Política
Paulo: “vou terminar o mandato, mas não vou me aposentar da política”
Em Dois Riachos, onde fez a entrega de diversas obras nessa quinta-feira (26/03), ele reafirmou o compromisso: vai até o fim
O governador Paulo Dantas tem sido questionado e cobrado a disputar um mandato nas eleições deste ano – seja de senador ou deputado. Em Dois Riachos, onde fez a entrega de diversas obras nessa quinta-feira (26/03), ele reafirmou o compromisso: vai até o fim. E explicou porque. Mas foi além.

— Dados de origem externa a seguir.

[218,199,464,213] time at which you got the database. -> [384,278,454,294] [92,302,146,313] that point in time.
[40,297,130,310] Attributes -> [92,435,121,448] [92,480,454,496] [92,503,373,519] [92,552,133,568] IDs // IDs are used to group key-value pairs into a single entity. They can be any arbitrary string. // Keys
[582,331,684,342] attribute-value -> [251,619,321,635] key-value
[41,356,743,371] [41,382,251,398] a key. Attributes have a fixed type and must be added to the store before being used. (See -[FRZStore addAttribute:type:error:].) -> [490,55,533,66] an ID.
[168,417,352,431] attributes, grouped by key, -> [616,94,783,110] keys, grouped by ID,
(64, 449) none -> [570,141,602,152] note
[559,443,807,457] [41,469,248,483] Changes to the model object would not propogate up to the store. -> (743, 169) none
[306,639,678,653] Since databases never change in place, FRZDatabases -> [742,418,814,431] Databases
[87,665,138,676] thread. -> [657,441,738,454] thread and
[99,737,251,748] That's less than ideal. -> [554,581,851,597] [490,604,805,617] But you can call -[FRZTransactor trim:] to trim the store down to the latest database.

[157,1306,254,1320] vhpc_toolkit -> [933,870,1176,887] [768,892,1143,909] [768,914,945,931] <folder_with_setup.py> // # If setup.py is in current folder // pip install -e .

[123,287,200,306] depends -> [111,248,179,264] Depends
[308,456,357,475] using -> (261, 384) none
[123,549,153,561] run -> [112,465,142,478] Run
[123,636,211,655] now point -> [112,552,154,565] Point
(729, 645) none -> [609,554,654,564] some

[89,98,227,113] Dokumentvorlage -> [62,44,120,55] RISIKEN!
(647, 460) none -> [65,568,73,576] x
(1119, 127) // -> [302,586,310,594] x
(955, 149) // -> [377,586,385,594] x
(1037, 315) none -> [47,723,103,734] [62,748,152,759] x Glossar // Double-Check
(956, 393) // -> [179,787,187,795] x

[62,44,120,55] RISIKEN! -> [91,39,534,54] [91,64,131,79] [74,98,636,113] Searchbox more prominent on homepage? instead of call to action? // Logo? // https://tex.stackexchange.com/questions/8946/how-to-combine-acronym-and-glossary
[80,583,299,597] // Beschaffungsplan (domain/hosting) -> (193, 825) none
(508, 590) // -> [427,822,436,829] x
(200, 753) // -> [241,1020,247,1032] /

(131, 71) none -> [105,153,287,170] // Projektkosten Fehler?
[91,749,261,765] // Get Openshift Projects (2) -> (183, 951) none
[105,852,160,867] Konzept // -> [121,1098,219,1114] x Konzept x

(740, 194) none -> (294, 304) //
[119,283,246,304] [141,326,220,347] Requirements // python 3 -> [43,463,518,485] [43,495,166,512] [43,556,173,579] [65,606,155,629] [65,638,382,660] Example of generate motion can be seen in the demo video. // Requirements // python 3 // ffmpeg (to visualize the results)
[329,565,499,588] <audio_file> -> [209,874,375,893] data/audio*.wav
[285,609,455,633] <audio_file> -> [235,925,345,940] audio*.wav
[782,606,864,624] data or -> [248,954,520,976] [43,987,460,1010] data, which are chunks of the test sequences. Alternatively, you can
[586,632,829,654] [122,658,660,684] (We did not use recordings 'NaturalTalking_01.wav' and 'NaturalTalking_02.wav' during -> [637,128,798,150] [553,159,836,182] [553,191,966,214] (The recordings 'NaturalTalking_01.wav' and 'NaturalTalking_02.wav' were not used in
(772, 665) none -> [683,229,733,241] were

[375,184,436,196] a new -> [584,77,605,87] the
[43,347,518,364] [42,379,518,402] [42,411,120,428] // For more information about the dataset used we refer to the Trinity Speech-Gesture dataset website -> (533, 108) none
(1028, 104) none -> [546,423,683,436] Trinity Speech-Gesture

Aos 47 anos, o governador tem um longo caminho pela frente. Na vida pessoal, certamente vai se dedicar a produção de leite e a outras atividades empresariais. Mas está longe de deixar uma atividade que está no sangue – literalmente.
“Eu não vou ser candidato em 2026, mas não vou estar me aposentando da política não, viu?”. O O recado de Paulo Dantas foi diretor, sem rodeios. O governador tira o próprio nome da disputa eleitoral deste ano, mas faz questão de deixar claro que continuará fazendo o que mais gosta — seja dentro ou fora do poder.
Ao afirmar que não será candidato, Paulo Dantas reorganiza o cenário da sucessão estadual e reduz, desde já, especulações sobre eventual candidatura própria. Ao mesmo tempo, ao dizer que não deixará a política, mantém presença ativa no jogo e preserva capital político para os próximos movimentos.
Mas há um segundo recado, talvez ainda mais relevante.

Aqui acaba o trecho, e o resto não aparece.